Label Horizon Paradox: Forecasting Insight

Updated 10 February 2026

Label Horizon Paradox is defined as the phenomenon where an intermediate training label yields higher out-of-sample correlation with the forecast target than the canonical final label.
A bi-level optimization framework jointly updates model weights and label weights, revealing that selecting an optimal intermediate horizon (h*) improves performance metrics like IC and Sharpe ratios.
Empirical evidence on Chinese equity universes demonstrates that dynamically optimizing supervision signals mitigates noise accumulation and enhances predictive accuracy in financial forecasting.

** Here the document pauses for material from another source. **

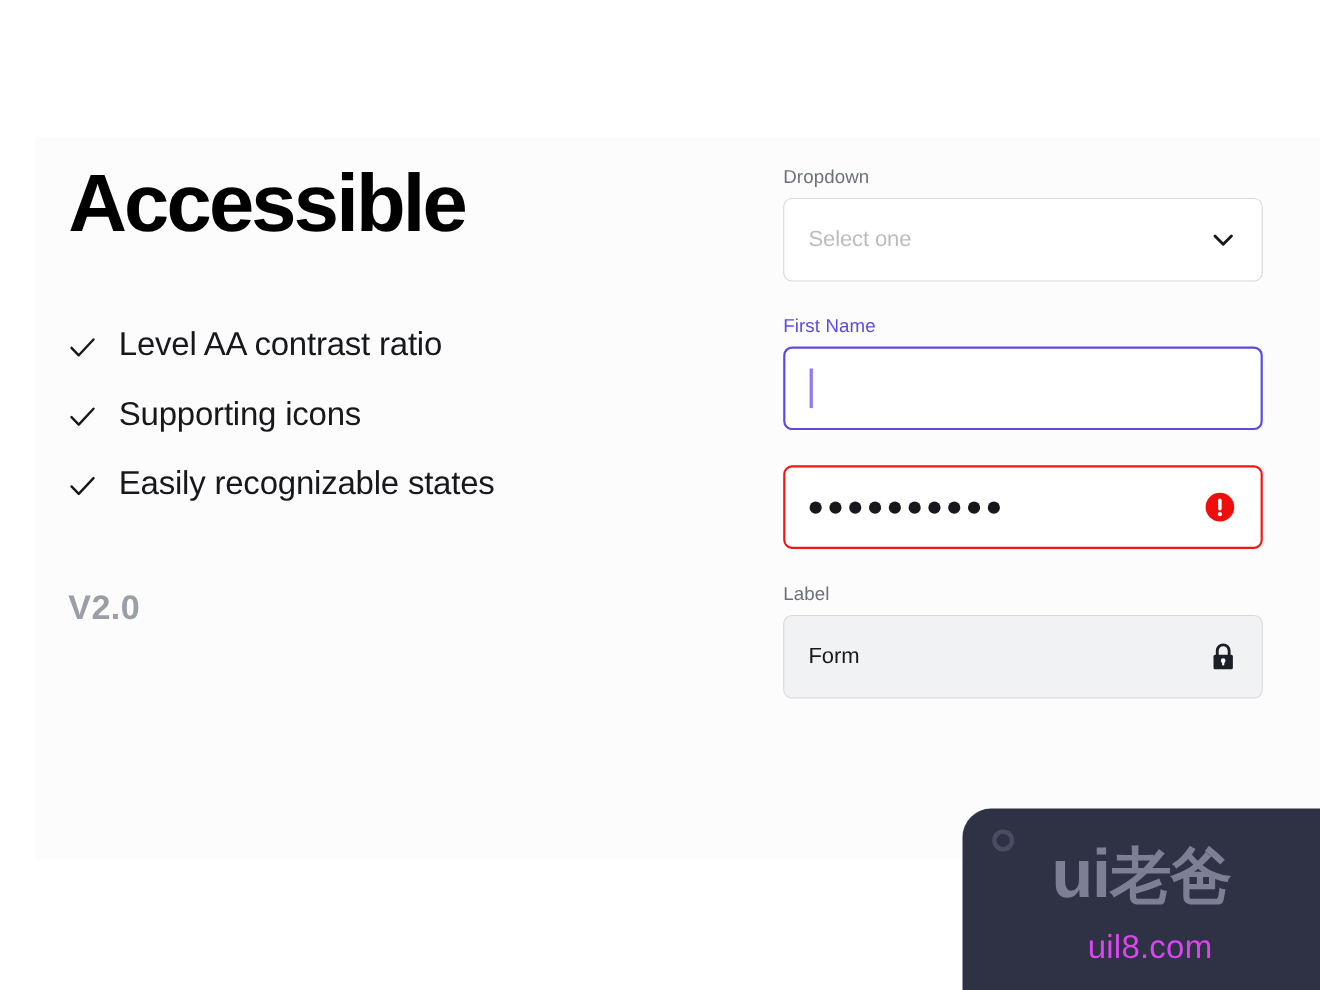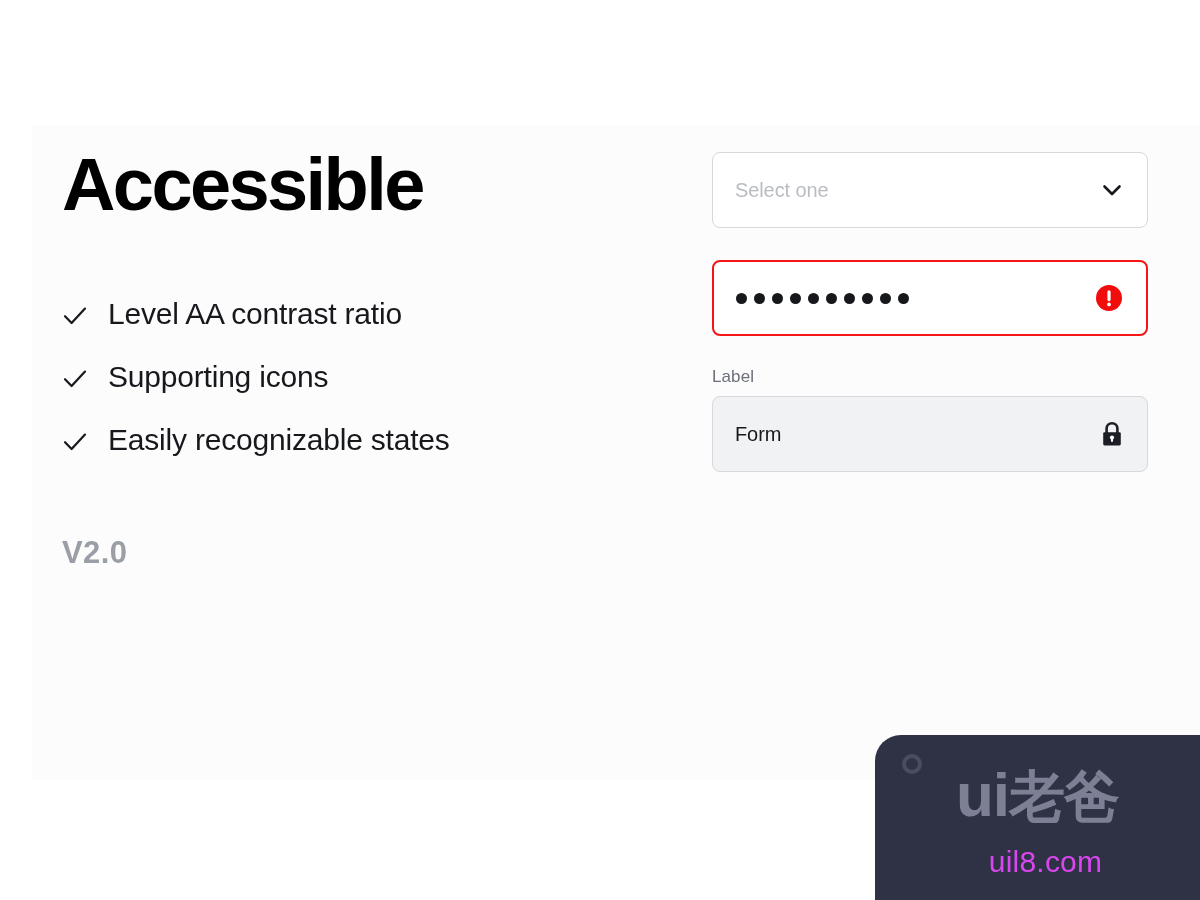"Dropdown" label.field-label { html: none -> <label>Dropdown</label> }
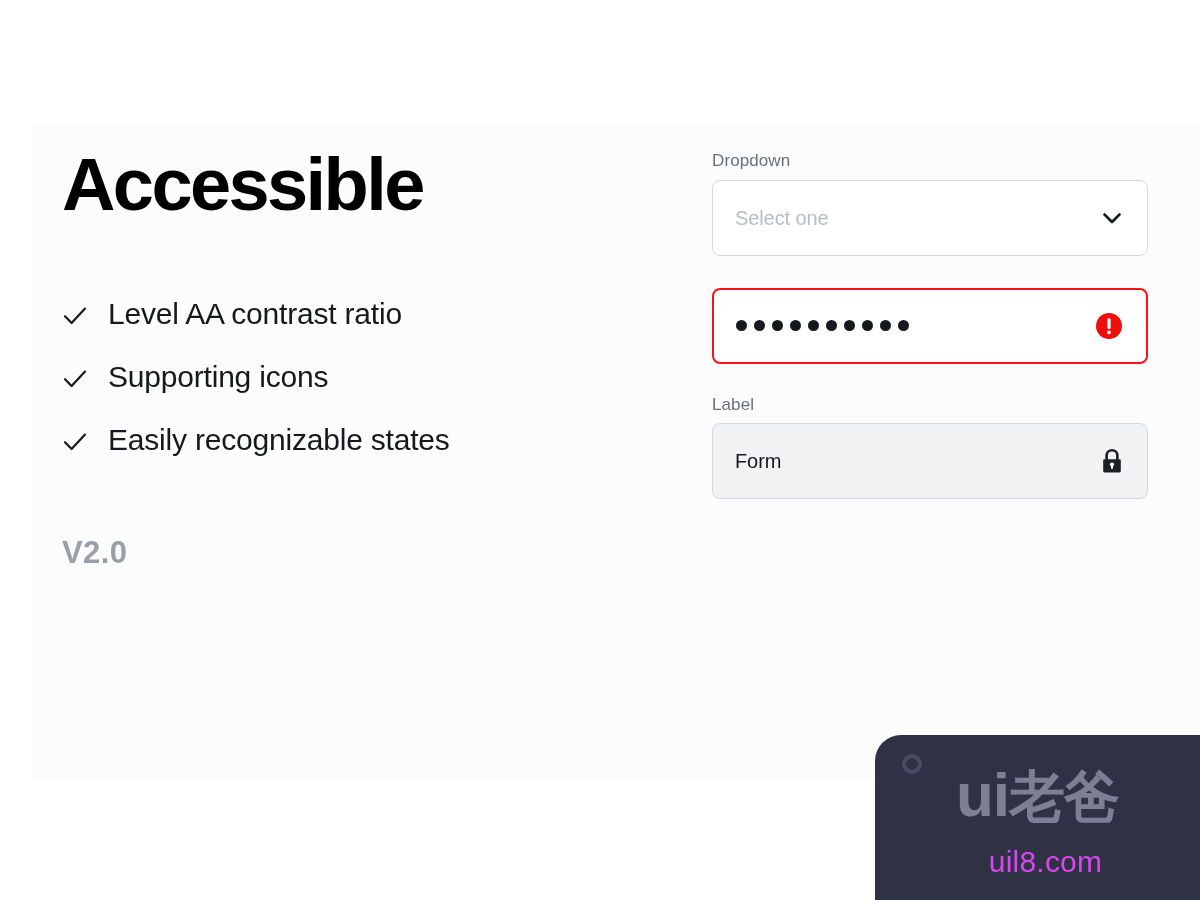"First Name" div.field { html: none -> <div> <label>First Name</label> <div> <span></span> <span></span> </div> </div> }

The Label Horizon Paradox is a phenomenon in supervised learning for financial forecasting wherein the optimal supervision signal—the label provided to a machine learning model during training—does not coincide with the horizon of the prediction target for which generalization is ultimately required. Classic forecasting pipelines tacitly assume that the best training objective matches the inference goal (i.e., the label is constructed at $t+A$ if predictions are evaluated at $t+A$ ). Song et al. have rigorously challenged this canon by demonstrating that, due to the interaction between time-varying signal realization and cumulative noise, superior predictive performance is consistently achieved by training with labels at an intermediate horizon $t+h^*$ , where $h^* \neq A$ . This constitutes the Label Horizon Paradox: the training label that maximizes out-of-sample correlation with the final target does not align with the application horizon but rather with a dynamically optimized proxy (Song et al., 3 Feb 2026).

1. Formal Definition and Empirical Manifestation

The Label Horizon Paradox is defined as the empirical observation that "minimizing training error on the canonical target horizon $t+A$ does not guarantee optimal generalization on $t+A$ ." Instead, it is well documented that models trained on an intermediate horizon $t+h^*$ , with $h^*\neq A$ , yield higher out-of-sample predictive correlation (typically measured by the information coefficient, or IC) on the true inference target. This overturns the default label-matching doctrine pervasive in short-term financial modeling (Song et al., 3 Feb 2026).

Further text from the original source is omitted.